Des coalitions plus fluides et plus volatiles
Deuxième phénomène, les deux groupes qui cogèrent le Parlement européen depuis de nombreuses années pourraient rester les plus nombreux mais ils perdraient la majorité absolue. Selon les estimations mentionnées par l’Institut Jacques Delors, le Parti populaire européen passerait de 219 à 178 élus et les sociaux-démocrates de 188 à 137, soit un total de 315 sièges bien inférieur à la moitié des 705 sièges en jeu. La situation des socialistes et sociaux-démocrates européens paraît particulièrement inquiétante, du fait notamment du départ des travaillistes britanniques et de la possible défection d’une fraction du Parti démocrate italien, au moment où le SPD allemand et le PS français traversent une mauvaise passe. Du côté du PPE, dont la dimension démocrate-chrétienne est « de plus en plus dépassée par une droite plus dure », incarnée par le Fidesz de Viktor Orban, une décrue est également prévisible.
Cette nouvelle donne devrait avoir pour conséquence l’affaiblissement de « l’establishment européen traditionnel » qui décidait de presque tout, selon Christine Verger, dans les législatures précédentes. La position dominante des deux partis de gouvernement pourrait donc être remise en question. Ils seraient désormais empêchés de mettre en œuvre « une politique historique de compromis permanent », aussi bien dans la gestion interne du Parlement que dans le traitement des questions politiques. « Les coalitions pour devenir majoritaires deviendront sans doute beaucoup plus fluides, plus volatiles et moins prévisibles », souligne la rapporteure. Le Parlement européen pourrait ainsi devenir « un lieu permanent de négociation », avec des majorités variables et des textes discutés pied à pied, « à l’écart des compromis du passé ».

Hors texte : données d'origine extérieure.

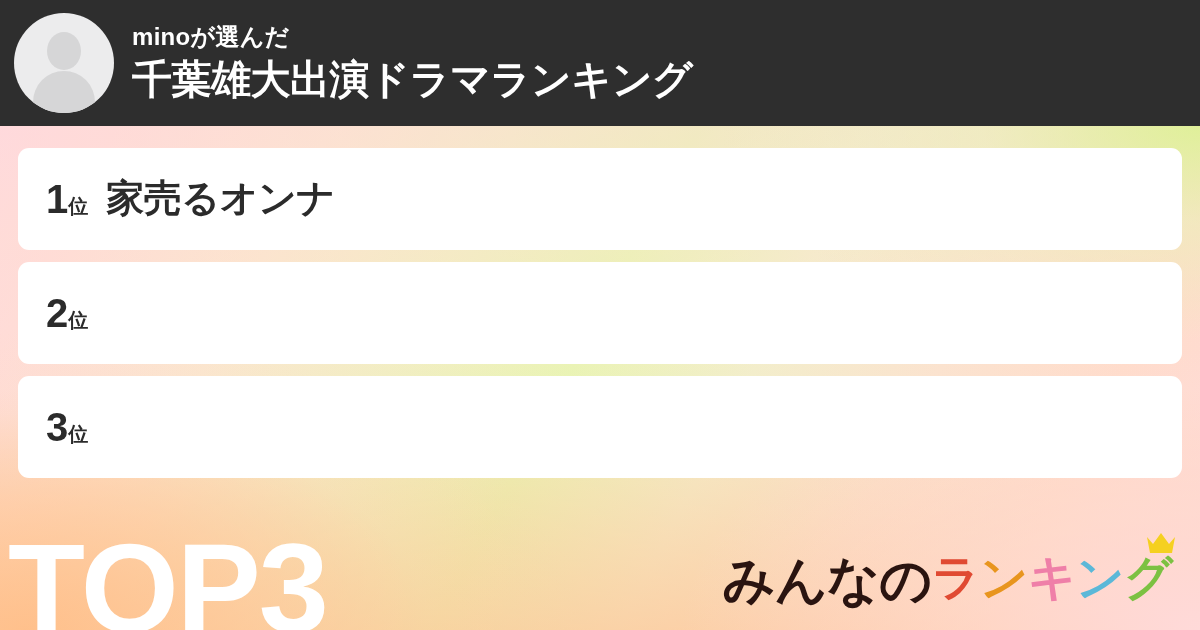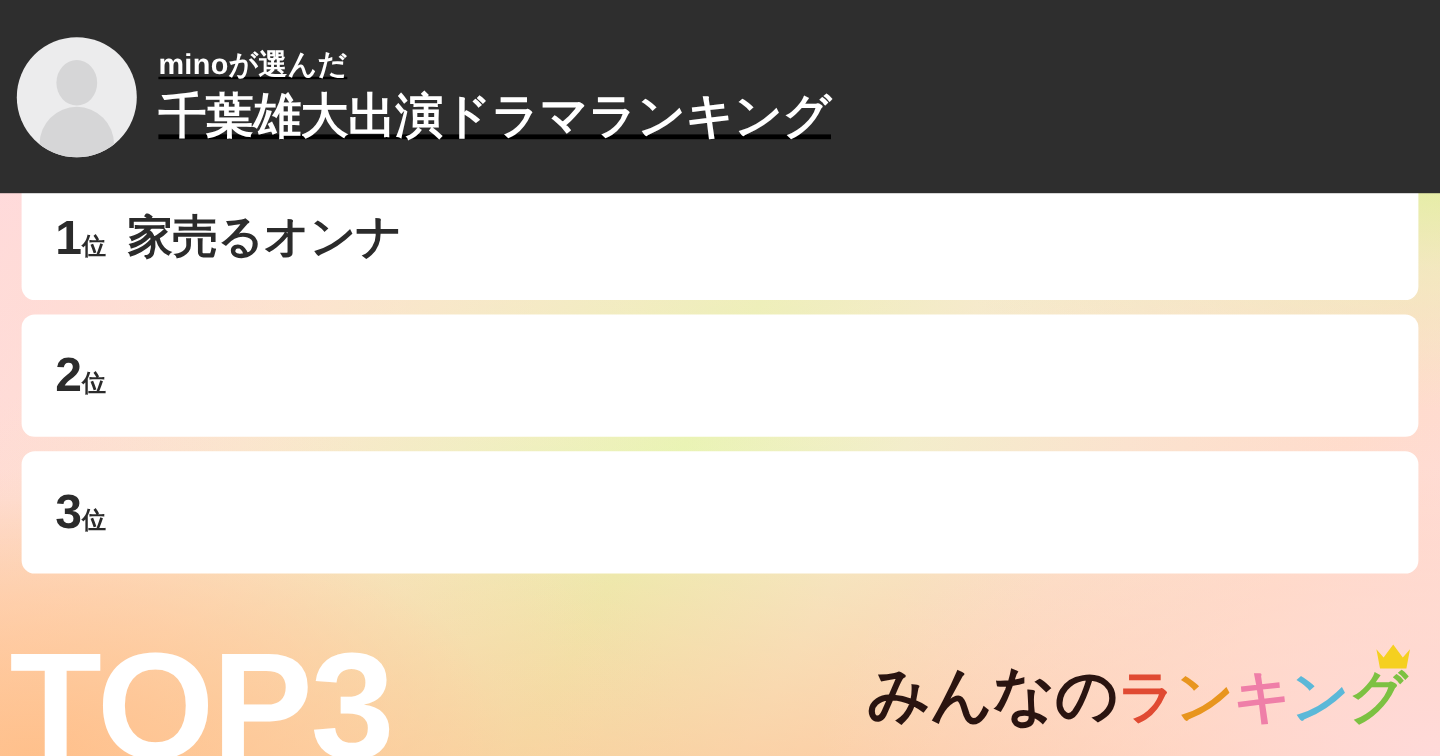"minoが選んだ" .header { height: 161px -> 126px; text-decoration: underline -> none }
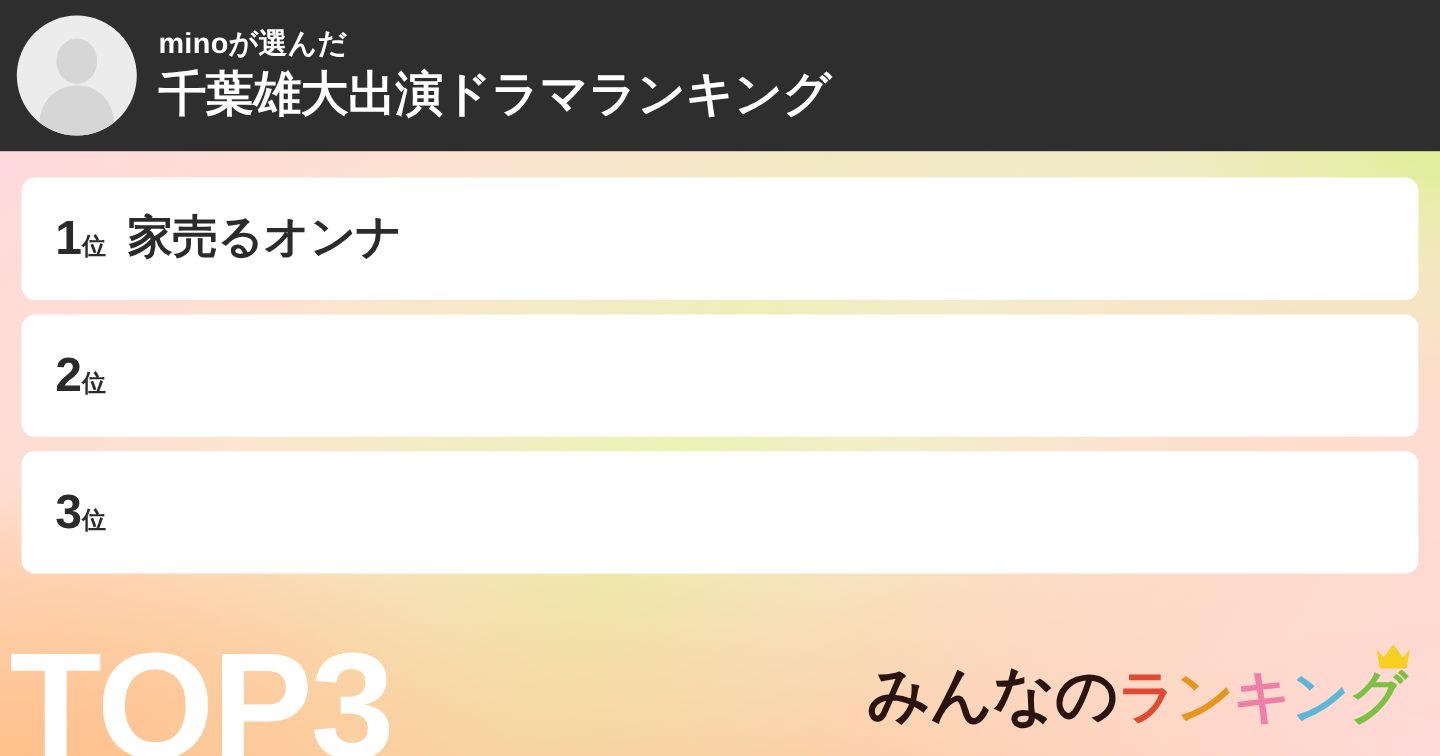"みんなの" .logo { align-items: flex-end -> flex-start }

Les centristes en position d’arbitres
Ces incertitudes pourraient favoriser – c’est le troisième volet de l’analyse – des forces centristes placées en position d’arbitres par le vote, principalement les libéraux, auxquels les estimations donnent une centaine de sièges, soit une nette progression par rapport aux 68 qu’ils détiennent aujourd’hui, et les Verts, qui devraient rester stables avec une cinquantaine d’élus. « Le poids des centristes est probablement l’un des enjeux de l’élection », note la rapporteure du groupe. Ils pourraient former un groupe-charnière, surtout s’ils sont rejoints par les élus de la République en marche. Même si la domination du Parlement par un centre élargi reste « une hypothèse d’école », il est clair, selon le rapport, qu’il jouera un rôle accru au sein d’un Parlement condamné à passer « d’un condominium bipartisan à un équilibre multipartisan ». Quant aux Verts, qui ont notamment progressé aux élections régionales allemandes, ils pourraient conclure des alliances avec les centristes, qui partagent le même engagement pro-européen.
Dernier élément du tableau : la gauche radicale peut-elle tirer son épingle du jeu ? Le groupe de la GUE (Gauche unitaire européenne), présidé par une élue de Die Linke, rassemble 51 députés. Il pourrait, selon les projections actuelles, atteindre le chiffre de 58. Un mouvement paneuropéen, Maintenant le peuple, a été créé par les amis de Jean-Luc Mélenchon en France, Podemos en Espagne et Bloco de Esquerda au Portugal. La gauche radicale des pays nordiques (Finlande, Danemark, Suède) les a rejoints. Une dynamique existe mais, selon Christine Verger, « une forte recomposition n’est pas envisagée ». D’importants clivages internes pourraient même surgir entre pro-européens et anti-européens.